-- DATA follows --

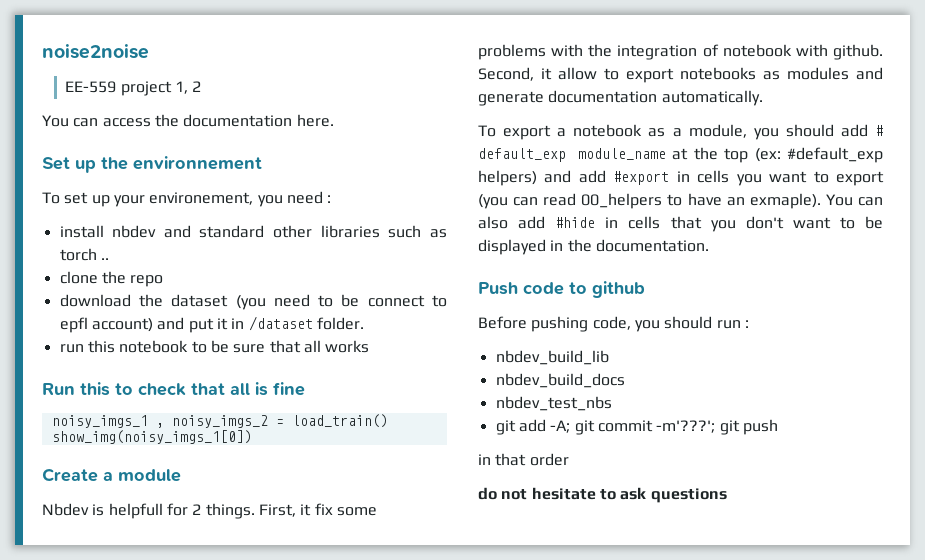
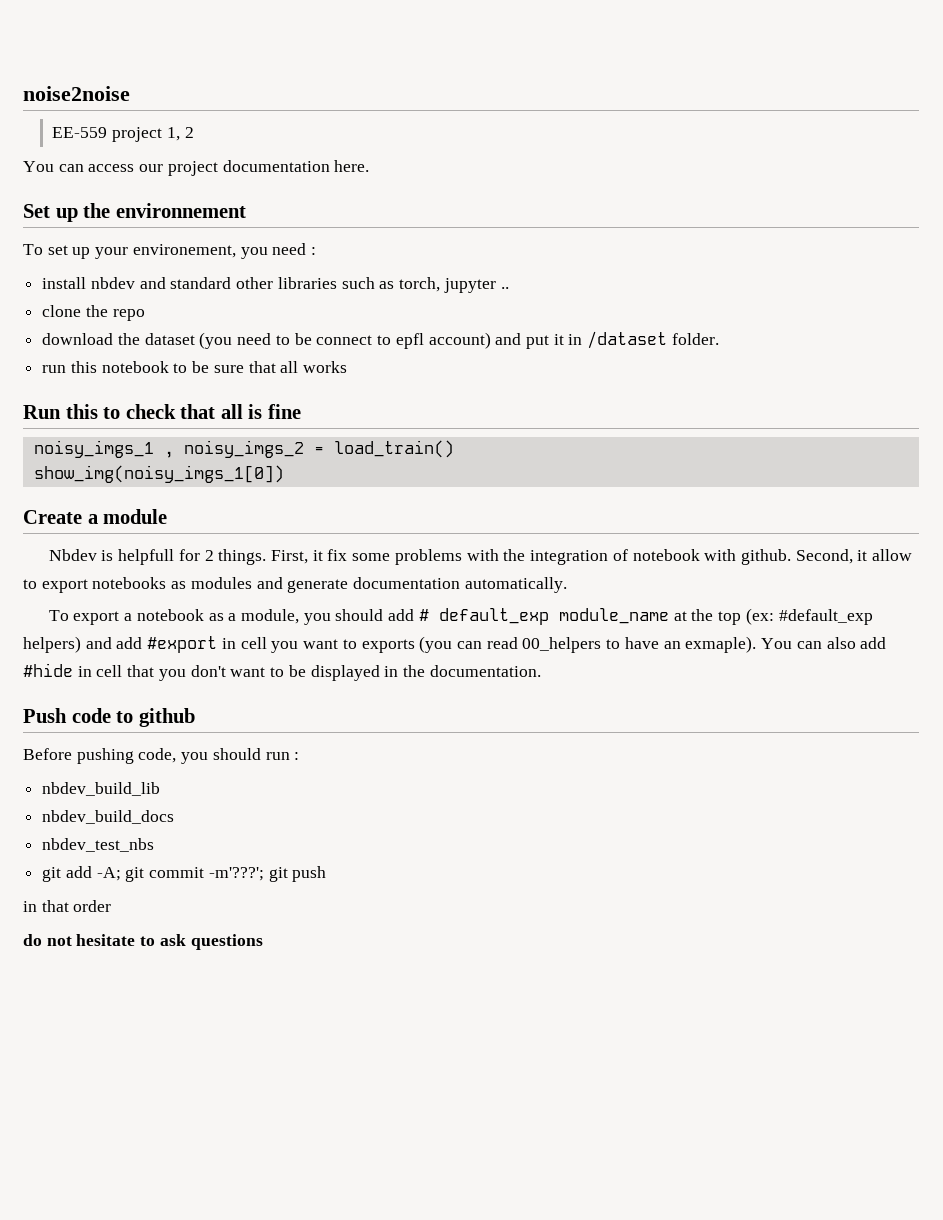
[154,114,179,127] the -> [139,161,218,176] our project
[59,248,97,261] torch -> [399,277,496,293] torch, jupyter
[697,170,730,183] cells -> [240,637,267,649] cell
[836,171,884,186] export -> [361,639,415,653] exports
[628,216,661,229] cells -> [96,665,123,677] cell

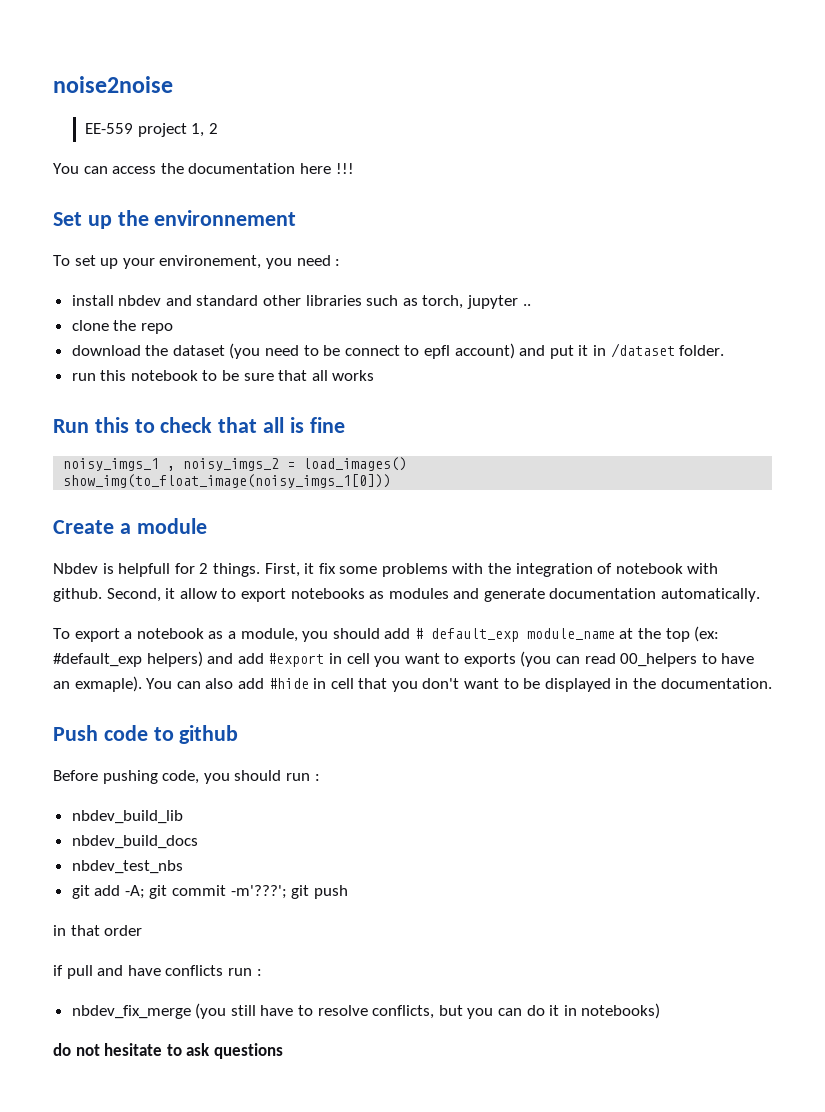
[139,160,370,176] our project documentation here. -> [160,163,354,174] the documentation here !!!
[333,440,454,458] [33,465,284,483] load_train() // show_img(noisy_imgs_1[0]) -> [303,457,408,471] [63,474,392,488] load_images() // show_img(to_float_image(noisy_imgs_1[0]))
(112, 906) none -> [53,965,262,979] [71,1003,661,1019] // if pull and have conflicts run : // nbdev_fix_merge (you still have to resolve conflicts, but you can do it in notebooks)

-- DATA concluded --

- EXERCISE REQUIREMENTS -
Retype each line above exactly. Leave the images out.

- COMPLETED EXERCISE -
[154,114,179,127] the -> [139,161,218,176] our project
[59,248,97,261] torch -> [399,277,496,293] torch, jupyter
[697,170,730,183] cells -> [240,637,267,649] cell
[836,171,884,186] export -> [361,639,415,653] exports
[628,216,661,229] cells -> [96,665,123,677] cell

[139,160,370,176] our project documentation here. -> [160,163,354,174] the documentation here !!!
[333,440,454,458] [33,465,284,483] load_train() // show_img(noisy_imgs_1[0]) -> [303,457,408,471] [63,474,392,488] load_images() // show_img(to_float_image(noisy_imgs_1[0]))
(112, 906) none -> [53,965,262,979] [71,1003,661,1019] // if pull and have conflicts run : // nbdev_fix_merge (you still have to resolve conflicts, but you can do it in notebooks)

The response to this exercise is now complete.